Many communities and organizations work against youth being recruited to violence.[4] While these organizations hold a moral high ground in their respect and advocacy for youth, they lack the power and financial resources of the US military. That power and those resources enhance recruitment through formal advertising and informal infiltration of schools, video games, and community events– including family and sports events.[5]

Perhaps the most powerful antidote to recruitment to violence is not resisting recruitment, but instead welcoming recruitment to non-violence. This became clear to me recently during several days at the Standing Rock encampment.

Hearing young people speak about their experiences there, I reflected on the power of nonviolence in a variety of 20th and 21st century movements: The US civil rights and anti-war movements, the nonviolent civil disobedience by Gandhi and his followers, and now the nonviolent actions at Standing Rock.

To fully understand this alternative, one must realize that nonviolence is not simply the absence of violence, which might seem to be associated with weakness. Rather nonviolence is a positive approach, requiring strength, training, and discipline based on a positive philosophy of resistance to injustice and insistence on change.

What would it be like if non-Native communities in the US followed the lead of the Water Protectors at Standing Rock?

 What if there were groups recruiting youth to set things right with society through active non-violence?

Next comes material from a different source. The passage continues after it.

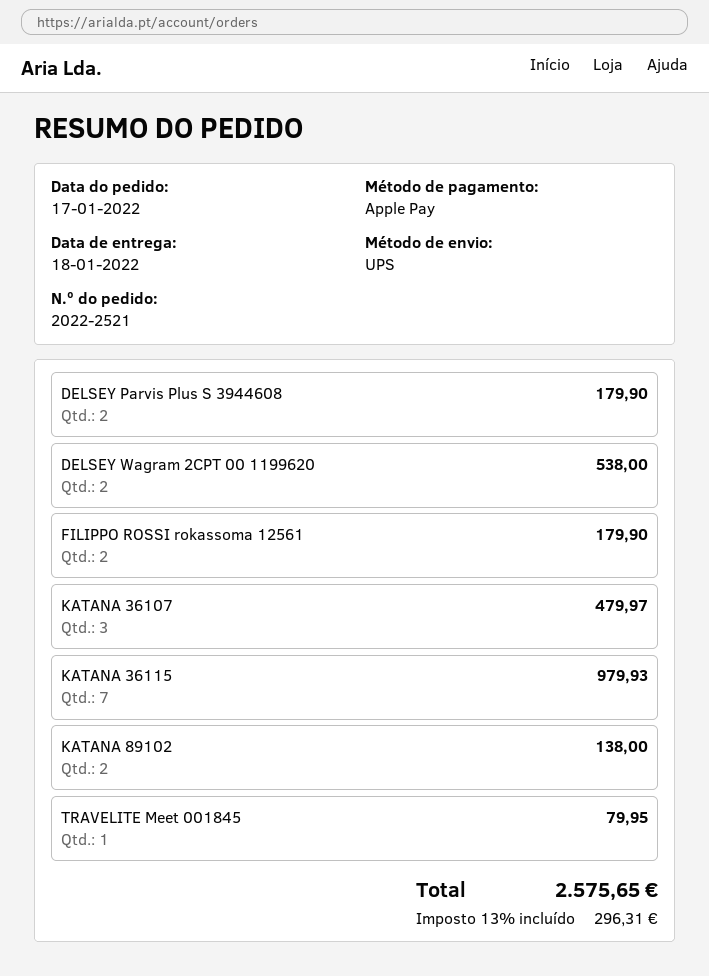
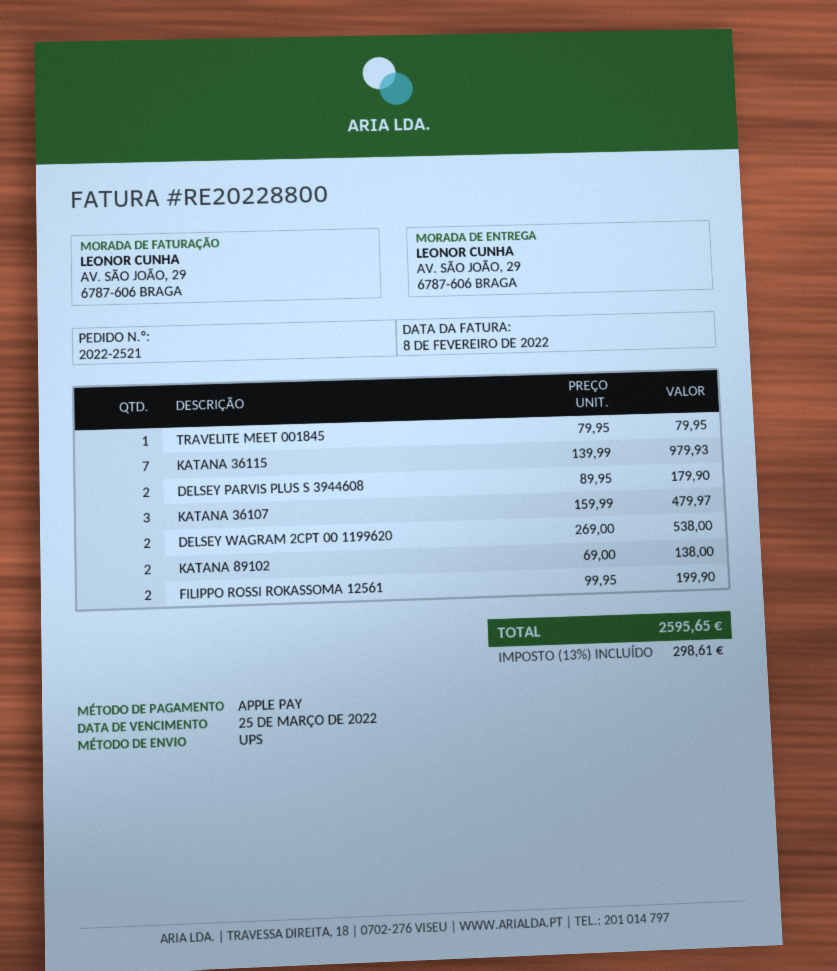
FILIPPO ROSSI rokassoma 12561: 2 for 179.90 -> 2 for 199.90
tax: 13% = 296.31 -> 13% = 298.61
total: 2575.65 -> 2595.65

Surely there are youth all over this country who are well-aware of the injustices in their own communities. What if there were elders from those communities who were prepared to lead resistance groups?

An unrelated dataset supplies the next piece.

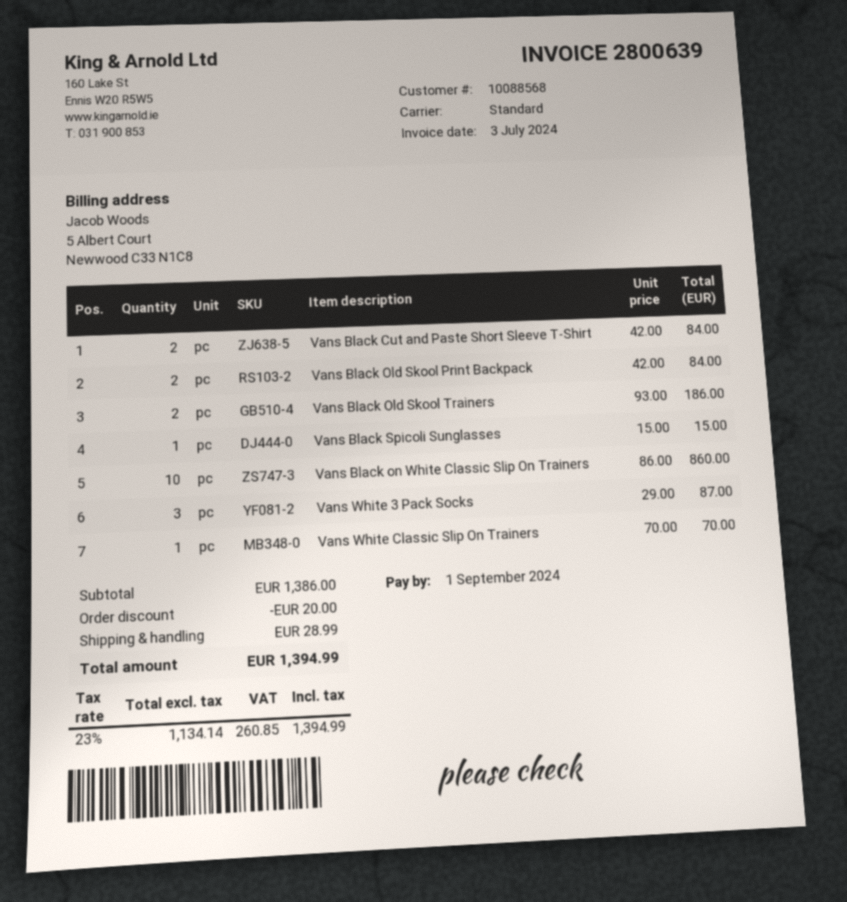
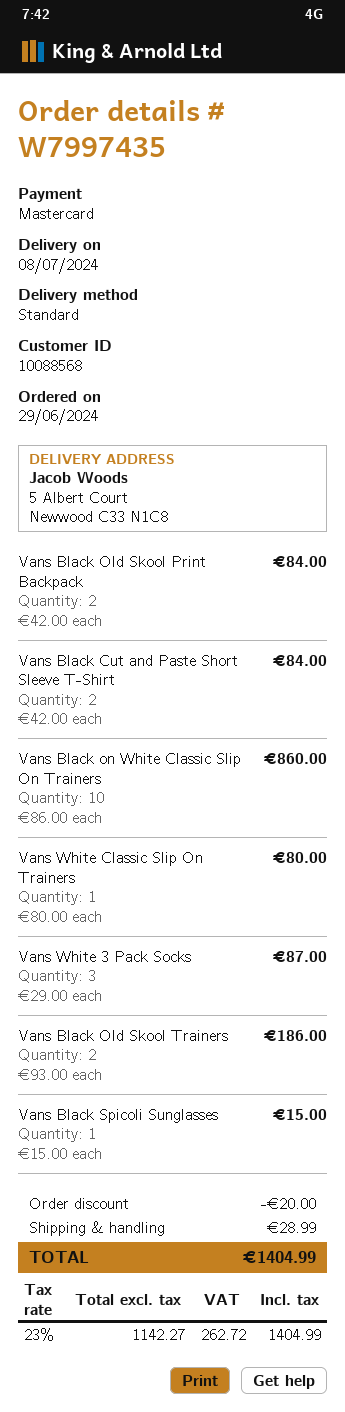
Vans White Classic Slip On Trainers: 1 x 70.00 = 70.00 -> 1 x 80.00 = 80.00
net: 1134.14 -> 1142.27
tax: 23% = 260.85 -> 23% = 262.72
total: 1394.99 -> 1404.99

Let’s start a discussion about this.

References

[1] LoCicero, A. (2010) The hidden economics of youth violence. The New Renaissance.

[2] http://www.scpr.org/news/2015/09/29/54696/minor-infractions-in-uniform-keep-thousands-of-vet/

[3] https://www.defense.gov/News/News-Releases/News-Release-View/Article/1039945/dod-announces-new-outreach-efforts-to-veterans-regarding-discharges-and-militar (The Department of Defense has recently recognized that some of the veterans who received less than honorable discharges had behavioral infractions associated with PTSD, and has proactively reached out to those veterans and others to inform them of the possibility of review of status.)

[4] For example, the American Friends Service Committee and the National Network Opposing the Militarization of Youth.

[5] LoCicero, A. (2016) Resisting Recruitment, Unpublished presentation to the American Psychological Assocation.